8.7.12

Vicente Fernández: Jefe de jefes

Dice que sólo le tuvo miedo a la muerte una vez: cuando a los 36 años temió partir de este mundo tan joven como Jorge Negrete, Javier Solís o Pedro Infante. El "Cuarto Gallo de México" estaba totalmente equivocado, porque ese momento sólo marcaría la mitad de su camino. 36 años después, Vicente Fernández sigue tan vivo que todavía atraviesa nuevas experiencias. Santiago de Chile, donde nunca antes se había presentado, lo recibe con inaudito fervor y un Movistar Arena repleto de punta a cabo por adultos, jóvenes y más imitadores que tipos con jopo en concierto de Morrissey. Atuendo mariachi y pistola al cinturón, el Frank Sinatra de la ranchera -apodo que le dio el diario Houston Chronicle a comienzos de los 90- vino a ponerse al día con un país que asimila mejor su música que el folklore patrio.

La comentada despedida de "Chente" es un acto de orgullo y gallardía digno de sus personajes en películas. El ídolo azteca prefiere dejar de dar conciertos antes de que su garganta lo dictamine, porque se niega a ser visto en decadencia o mostrando signo alguno de agotamiento. Vicente Fernández jamás apela a la compasión para despertar simpatías, primero muerto que patético. Su voz es una fuerza de la naturaleza, firme cual roble, a veces violenta como un choque de placas tectónicas. "Por tu maldito amor", "A mi manera", "Ojalá que te vaya bonito" y "Me cansé de rogarte" brotan desde los pulmones del septuagenario solista en una extensa procesión de canciones archifamosas.
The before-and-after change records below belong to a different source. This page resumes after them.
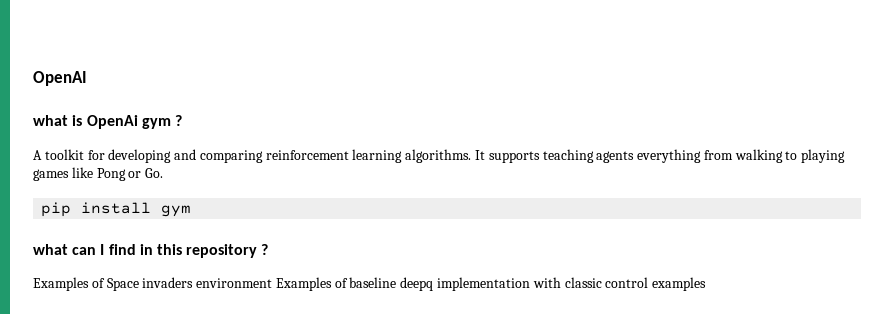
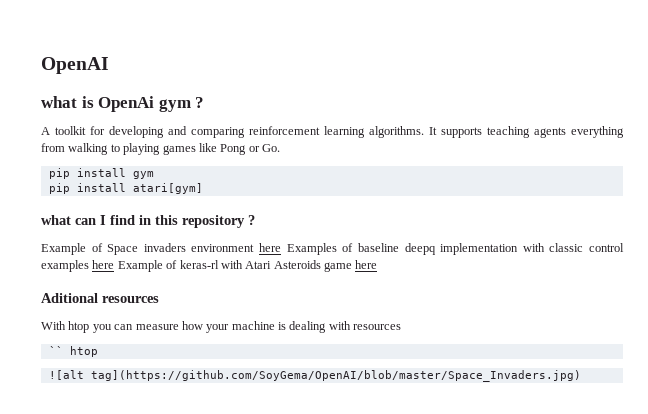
(192, 211) none -> [48,183,203,194] // pip install atari[gym]
[33,277,89,291] Examples -> [41,243,86,255] Example
(273, 283) none -> [259,243,282,252] here
(707, 284) none -> [92,260,378,272] [41,293,159,303] [41,321,402,333] [48,346,98,357] [48,370,581,382] here Example of keras-rl with Atari Asteroids game here // Aditional resources // With htop you can measure how your machine is dealing with resources // `` htop // ![alt tag](https://github.com/SoyGema/OpenAI/blob/master/Space_Invaders.jpg)

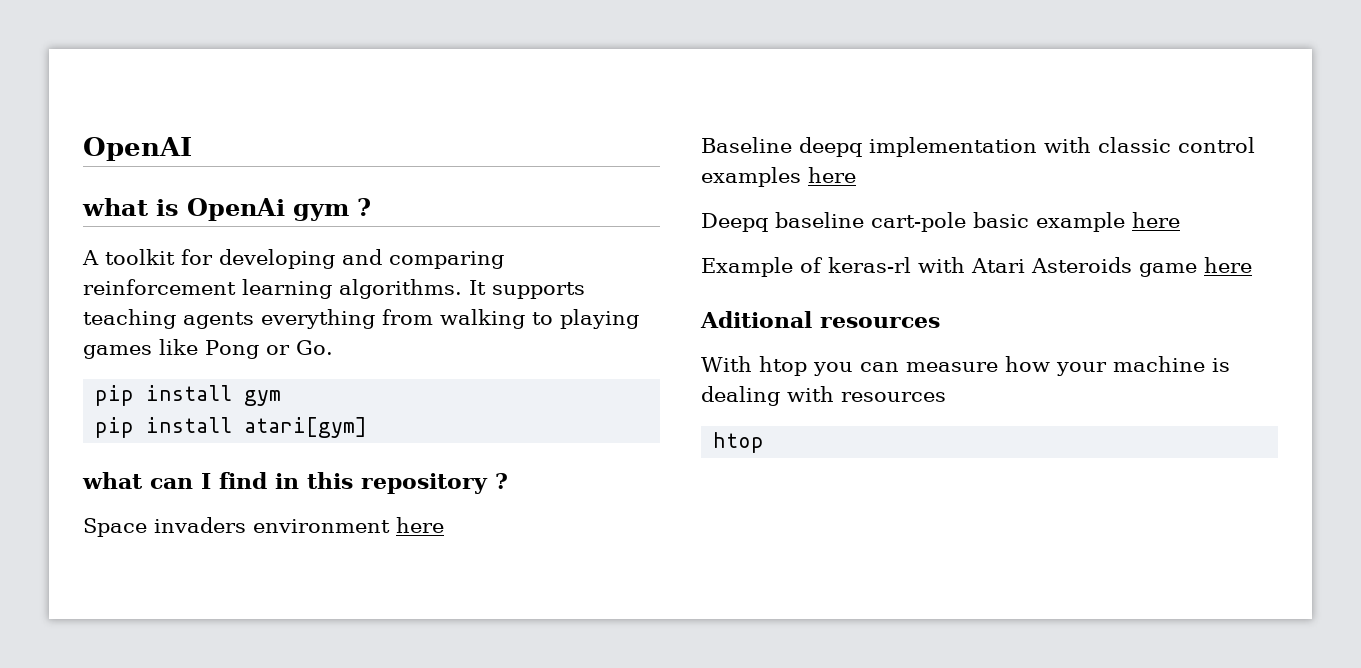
[41,243,103,255] Example of -> (508, 481) none
[286,243,399,255] Examples of baseline -> [701,137,792,153] // Baseline
(115, 264) none -> [701,212,1180,232] // Deepq baseline cart-pole basic example here //
[48,346,98,357] [48,370,581,382] `` htop // ![alt tag](https://github.com/SoyGema/OpenAI/blob/master/Space_Invaders.jpg) -> [713,432,765,453] htop

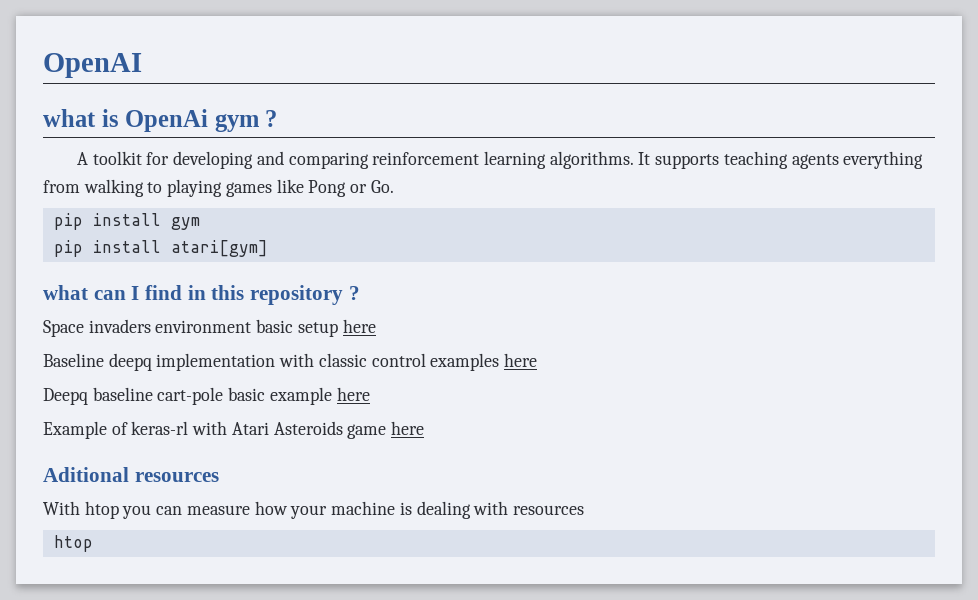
(390, 526) none -> [256,319,338,337] basic setup

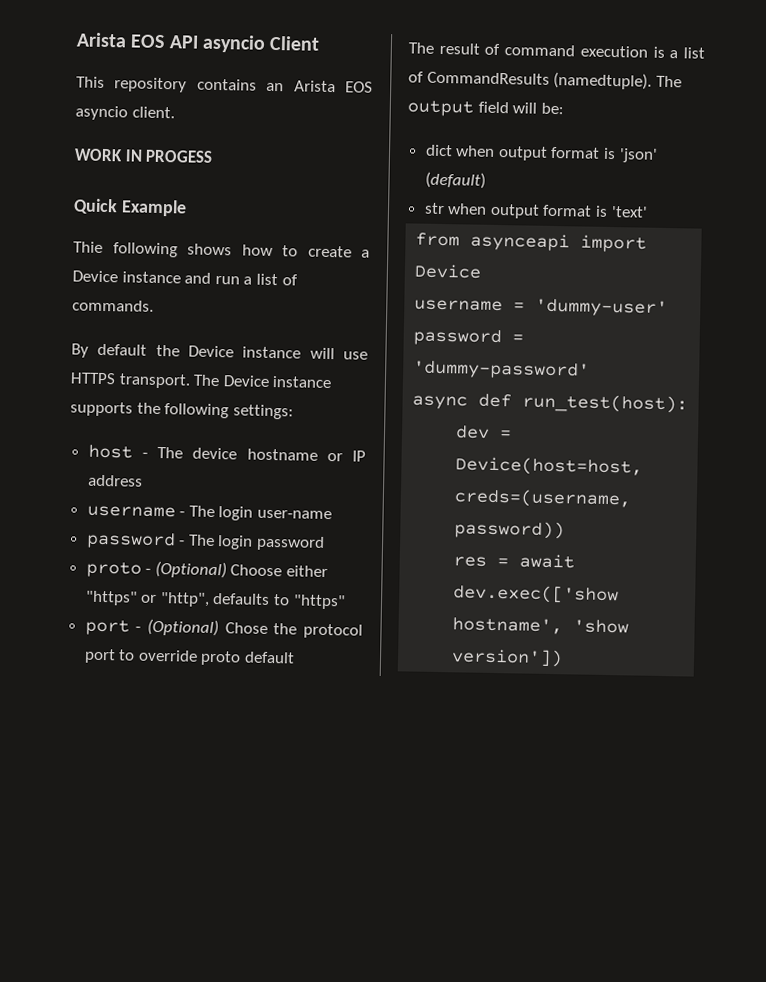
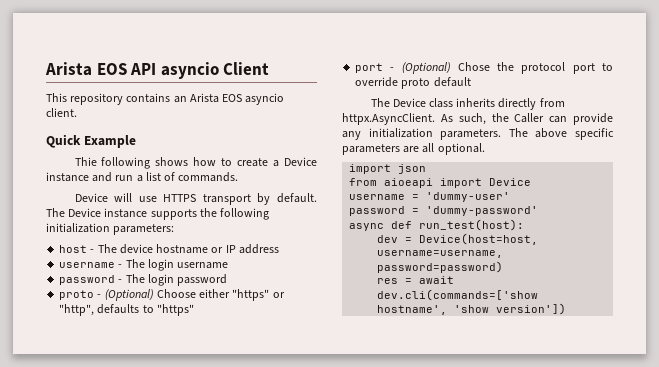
[74,148,214,163] // WORK IN PROGESS -> (77, 112) none
[71,343,368,360] [70,372,191,389] By default the Device instance will use HTTPS transport. -> [74,193,317,205] Device will use HTTPS transport by default.
[232,404,294,420] settings: -> [46,223,175,235] initialization parameters:
[257,509,333,520] user-name -> [177,262,229,269] username
[438,42,705,59] [408,71,682,90] [407,100,564,117] [424,144,658,163] [424,171,486,189] [423,202,648,219] [415,232,571,252] result of command execution is a list of CommandResults (namedtuple). The output field will be: // dict when output format is 'json' (default) // str when output format is 'text' // from asynceapi -> [392,98,565,110] [342,113,613,125] [342,128,614,140] [342,143,485,155] [349,164,427,174] [349,178,434,188] Device class inherits directly from httpx.AsyncClient. As such, the Caller can provide any initialization parameters. The above specific parameters are all optional. // import json // from aioeapi
[454,488,633,509] [454,520,566,540] creds=(username, password)) -> [377,250,504,258] [377,261,504,273] username=username, password=password)
[453,584,620,605] dev.exec(['show -> [377,289,539,301] dev.cli(commands=['show

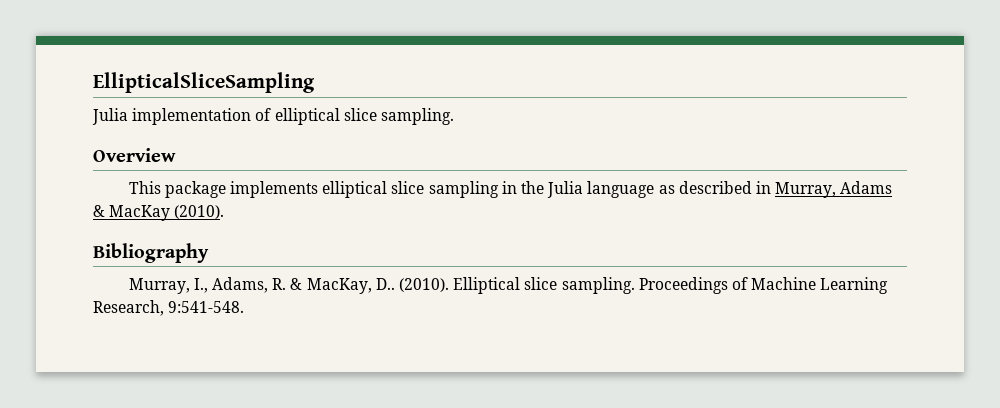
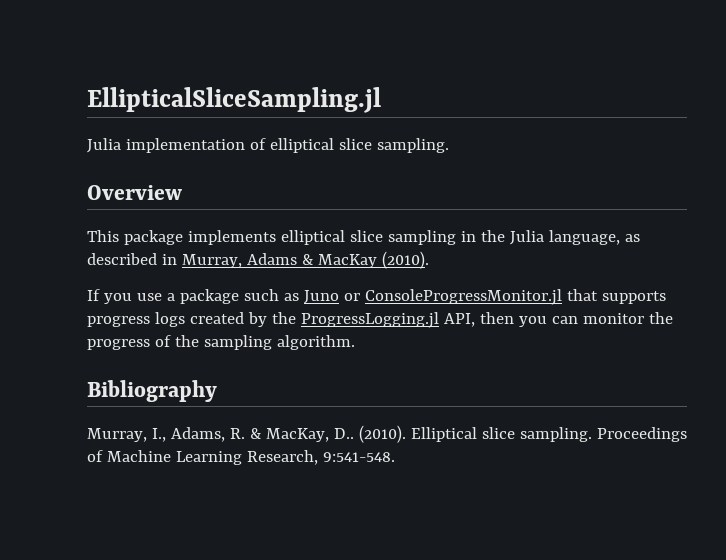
[93,72,315,93] EllipticalSliceSampling -> [87,87,381,113] EllipticalSliceSampling.jl
[587,181,655,198] language -> [548,230,620,245] language,
(225, 212) none -> [87,289,666,305] [87,312,673,328] [87,335,355,350] // If you use a package such as Juno or ConsoleProgressMonitor.jl that supports progress logs created by the ProgressLogging.jl API, then you can monitor the progress of the sampling algorithm.

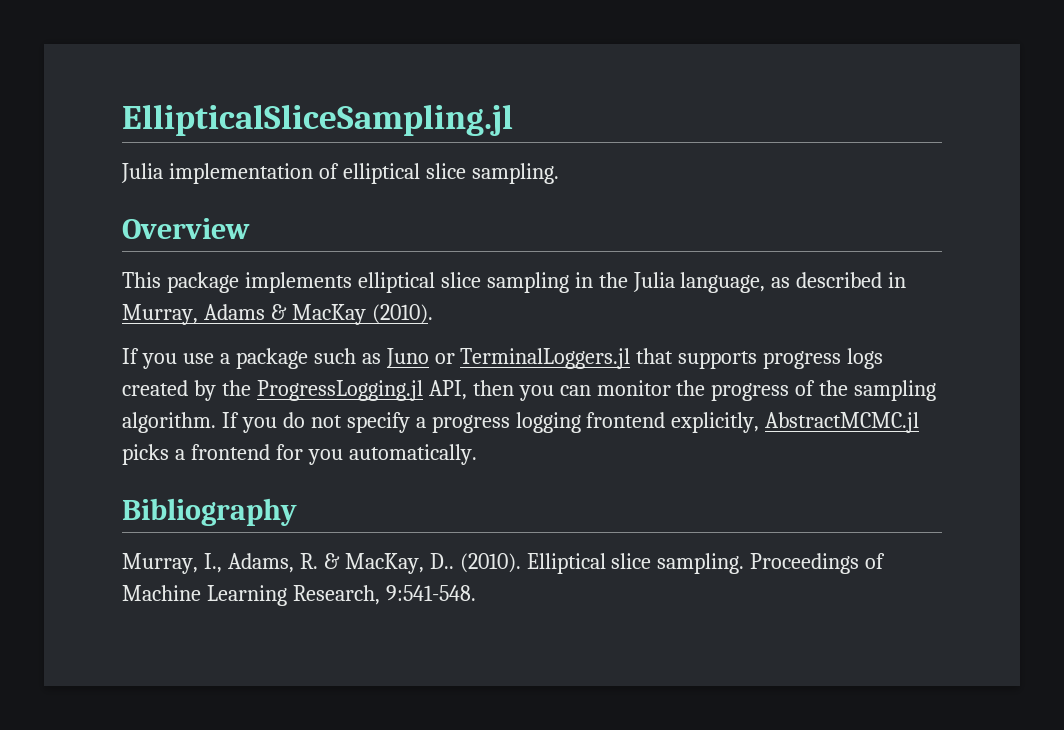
[364,289,562,305] ConsoleProgressMonitor.jl -> [460,348,631,369] TerminalLoggers.jl
(355, 342) none -> [221,412,920,433] [122,444,477,465] If you do not specify a progress logging frontend explicitly, AbstractMCMC.jl picks a frontend for you automatically.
El de Jalisco entrega todo lo que tiene: grita, suda, llora, bebe, fuma, ruge, susurra y también declama su inmortal consigna, esa que reza "mientras ustedes sigan aplaudiendo, yo seguiré cantando".

Con una banda de excepcionales mariachis (mención especial a Enrique Cortés en el requinto), Fernández desplegó sus dotes sin problemas salvo unos molestos acoples durante la intervención de su hijo Vicente, un intermedio de 15 minutos que resultó decidor sin querer. Al mayor de los "potrillos" (así llama el astro a su descendencia, aunque ya son hombres cuarentones como el conocido Alejandro), no le da la talla para salir de la sombra de su padre y su cometido fue discreto. Una voz de alerta imposible de ignorar: ¿qué pasará con la ranchera cuando su rey deje de existir? La pregunta queda en el aire, pero -al iniciar la tercera hora de concierto- Fernández la responde como si leyera la mente. "No se preocupen, apenas estoy calentando la garganta", asegura rebosante de picardía y testosterona, frunciendo sus cejas hirsutas al esbozar una sonrisa ancha. Acto seguido, "Guadalajara" y "Yo vendo unos ojos negros" y "Volver volver" y "México lindo y querido" y el recinto que ya se venía abajo. Un adiós literalmente a lo grande: tres horas exactas de gloria. Nada que envidiarle a las maratones de Bruce Springsteen.